In this configuration, the indexer creates multiple Lucene Documents for each source article:

  • docid: title + abstract
  • docid.00001: title + abstract + 1st paragraph
  • docid.00002: title + abstract + 2nd paragraph
  • docid.00003: title + abstract + 3rd paragraph
  • ...

The suffix of the docid, .XXXXX identifies which paragraph is being indexed. The original raw JSON full text is stored in the raw field of docid (without the suffix).
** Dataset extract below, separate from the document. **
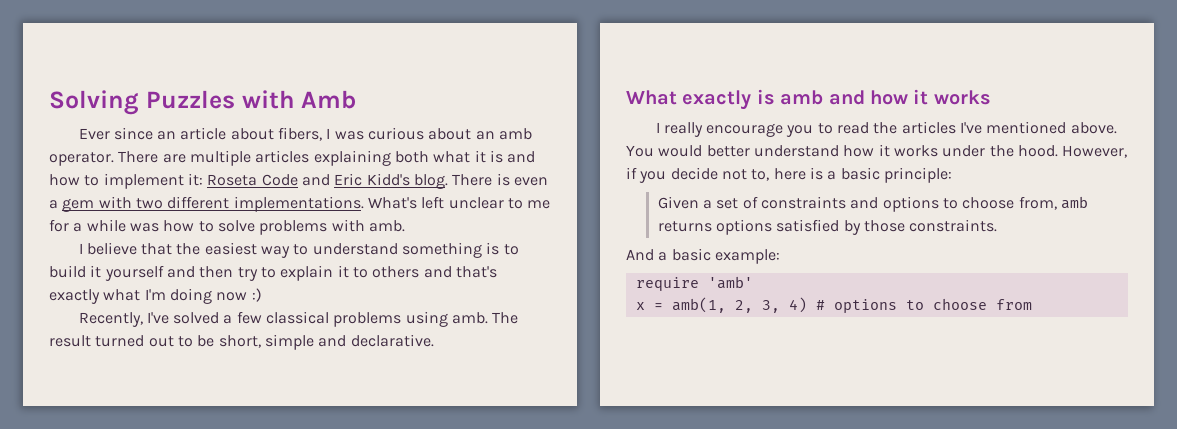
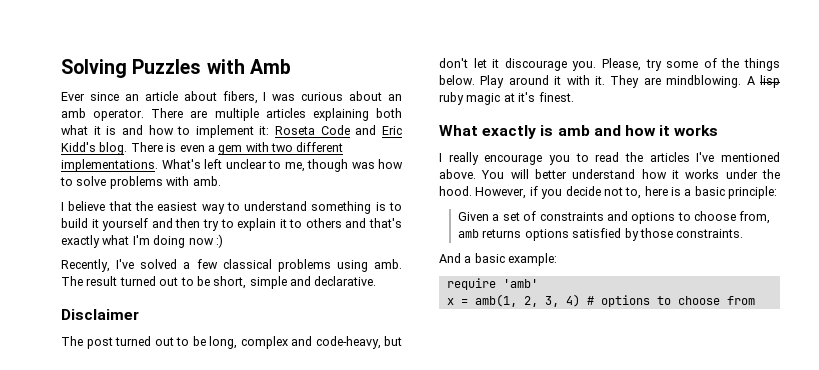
[527,200,551,209] [49,219,126,232] me for a while -> [284,159,348,172] me, though
(434, 340) none -> [61,309,139,320] [61,336,402,349] [439,58,780,71] [439,75,780,88] [439,92,574,105] // Disclaimer // The post turned out to be long, complex and code-heavy, but don't let it discourage you. Please, try some of the things below. Play around it with it. They are mindblowing. A lisp ruby magic at it's finest.
[658,145,703,157] would -> [510,169,529,179] will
Pre-Built Indexes (All Versions)

All versions of pre-built indexes:

Version Type Size Link Checksum
2020-05-26 Abstract 1.7G [Dropbox] 2dc054f4ca7db281e9f5e0d4836df14c
2020-05-26 Full-Text 3.3G [Dropbox] 9b9fd4b97f75fa295e3345d0cf7914e3
2020-05-26 Paragraph 4.7G [Dropbox] 72eb265c1c9983f02f1e79a2ba19befb
2020-05-19 Abstract 1.7G [Dropbox] 37bb97d0c41d650ba8e135fd75ae8fd8
2020-05-19 Full-Text 3.3G [Dropbox] f5711915a66cd2b511e0fb8d03e4c325
2020-05-19 Paragraph 4.9G [Dropbox] 012ab1f804382b2275c433a74d7d31f2
2020-05-12 Abstract 1.3G [Dropbox] dfd09e70cd672bbe15a63437351e1f74
2020-05-12 Full-Text 2.5G [Dropbox] 5b914e8ae579195185cf28a60051236d
2020-05-12 Paragraph 3.6G [Dropbox] a2cb36762078ef9373f0ddaf52618e7f
2020-05-01 Abstract 1.2G [Dropbox] a06e71a98a68d31148cb0e97e70a2ee1
2020-05-01 Full-Text 2.4G [Dropbox] e7eca1b976cdf2cd80e908c9ac2263cb
2020-05-01 Paragraph 3.6G [Dropbox] 8f9321757a03985ac1c1952b2fff2c7d
2020-04-24 Abstract 1.3G [Dropbox] 93540ae00e166ee433db7531e1bb51c8
2020-04-24 Full-Text 2.4G [Dropbox] fa927b0fc9cf1cd382413039cdc7b736
2020-04-24 Paragraph 5.0G [Dropbox] 7c6de6298e0430b8adb3e03310db32d8
2020-04-17 Abstract 1.2G [Dropbox] d57b17eadb1b44fc336b4121c139a598
2020-04-17 Full-Text 2.2G [Dropbox] 677546e0a1b7855a48eee8b6fbd7d7af
2020-04-17 Paragraph 4.7G [Dropbox] c11e46230b744a46747f84e49acc9c2b
2020-04-10 Abstract 1.2G [Dropbox] ec239d56498c0e7b74e3b41e1ce5d42a
2020-04-10 Full-Text 3.3G [Dropbox] 401a6f5583b0f05340c73fbbeb3279c8
2020-04-10 Paragraph 3.4G [Dropbox] 8b87a2c55bc0a15b87f11e796860216a
2020-04-03 Abstract 1.1G [Dropbox] 5d0d222e746d522a75f94240f5ab9f23
2020-04-03 Full-Text 3.0G [Dropbox] 9aafb86fec39e0882bd9ef0688d7a9cc
2020-04-03 Paragraph 3.1G [Dropbox] 523894cfb52fc51c4202e76af79e1b10
2020-03-27 Abstract 1.1G [Dropbox] c5f7247e921c80f41ac6b54ff38eb229
2020-03-27 Full-Text 2.9G [Dropbox] 3c126344f9711720e6cf627c9bc415eb
2020-03-27 Paragraph 3.1G [Dropbox] 8e02de859317918af4829c6188a89086
2020-03-20 Abstract 1.0G [Dropbox] 281c632034643665d52a544fed23807a
2020-03-20 Full-Text 2.6G [Dropbox] 30cae90b85fa8f1b53acaa62413756e3
2020-03-20 Paragraph 2.9G [Dropbox] 4c78e9ede690dbfac13e25e634c70ae4

Known Issues

  • Release of 2020/05/19: Missing URLs for several articles due to a known issue with the CORD-19 dataset release.